Some people on the Left argue that “free speech doesn’t include hate speech”. But what does that even mean? Yes, there are limits on speech that have evolved in the common law over time. These can be objectively tested in court. You can’t incite violence. You can’t make a nuisance of yourself by shouting fire when there is no fire. You can’t defame people. “Hate speech”, on the other hand, is just a subjective test that can be used to silence unpopular opinions.
Here are three important questions for those wishing to impose hate speech laws on New Zealanders:
How is hate speech to be defined? Who gets to define it? And how can we trust those people not to use hate speech laws to suppress ideas they don’t like?
A far-left bureaucrat you’ve never heard will have some say in deciding what hate speech is. Paul Hunt was appointed Chief Human Rights Commissioner in January.

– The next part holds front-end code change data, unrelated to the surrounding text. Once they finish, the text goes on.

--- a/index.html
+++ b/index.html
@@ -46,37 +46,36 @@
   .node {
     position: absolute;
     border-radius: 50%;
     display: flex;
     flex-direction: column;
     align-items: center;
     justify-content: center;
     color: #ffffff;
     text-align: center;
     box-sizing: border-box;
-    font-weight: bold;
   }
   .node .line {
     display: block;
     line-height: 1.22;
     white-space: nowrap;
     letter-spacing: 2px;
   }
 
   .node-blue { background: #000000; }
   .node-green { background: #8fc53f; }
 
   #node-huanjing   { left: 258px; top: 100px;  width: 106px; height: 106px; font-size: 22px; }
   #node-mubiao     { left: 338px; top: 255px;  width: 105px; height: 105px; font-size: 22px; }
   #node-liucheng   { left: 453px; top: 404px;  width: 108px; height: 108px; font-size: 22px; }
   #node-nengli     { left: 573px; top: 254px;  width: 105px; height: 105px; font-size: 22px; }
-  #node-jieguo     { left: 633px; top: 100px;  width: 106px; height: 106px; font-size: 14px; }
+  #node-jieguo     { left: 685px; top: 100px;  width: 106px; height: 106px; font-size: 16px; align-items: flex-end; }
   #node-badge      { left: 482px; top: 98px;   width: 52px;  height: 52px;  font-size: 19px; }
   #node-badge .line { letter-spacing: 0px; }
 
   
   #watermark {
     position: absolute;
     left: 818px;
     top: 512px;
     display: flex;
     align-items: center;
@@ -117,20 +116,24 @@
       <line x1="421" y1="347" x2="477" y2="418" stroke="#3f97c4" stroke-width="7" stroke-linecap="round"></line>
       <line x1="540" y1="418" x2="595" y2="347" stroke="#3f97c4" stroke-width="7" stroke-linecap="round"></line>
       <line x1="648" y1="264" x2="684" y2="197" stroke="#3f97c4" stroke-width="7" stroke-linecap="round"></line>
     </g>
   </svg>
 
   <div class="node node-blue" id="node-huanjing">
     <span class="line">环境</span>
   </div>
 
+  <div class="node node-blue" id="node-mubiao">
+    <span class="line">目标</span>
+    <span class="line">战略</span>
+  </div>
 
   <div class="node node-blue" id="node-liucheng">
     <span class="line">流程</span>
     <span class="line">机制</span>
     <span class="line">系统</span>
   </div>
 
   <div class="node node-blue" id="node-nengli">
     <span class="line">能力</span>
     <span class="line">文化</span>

Just two months earlier he unsuccessfully stood for a position in the UK Labour Party as a Jeremy Corbyn-aligned socialist. A few days ago, he said New Zealand hadn’t “achieved a balance” between free speech and hate speech, that we need a debate about speech and a review of the laws governing speech. Unless we are constantly vigilant about freedom of expression, these are the kinds of people who will define hate speech for us and suppress ideas they don’t like.
But do we actually need hate speech laws?
As quoted by Karl du Fresne in the Listener, AUT Professor Paul Spoonley rejects overseas hate speech laws for New Zealand, citing that we are globally ranked as number one for welcoming immigrants. “I struggle to find another country that we should model ourselves on,” says Spoonley.
We need a New Zealand understanding of the issues and we need a New Zealand response to those issues.
Our society does contain people who harbour prejudice. But laws which criminalise offensive opinions are likely to create resentment and anger rather than cure hate.
Our survival depends on an open culture of ideas and speech. We cannot solve our most pressing problems if we are not able to try new ideas, discard those that don’t work, and look for better ones. We can only do that in an open society in which free thought and open enquiry are encouraged.
David Seymour is leader of the ACT Party.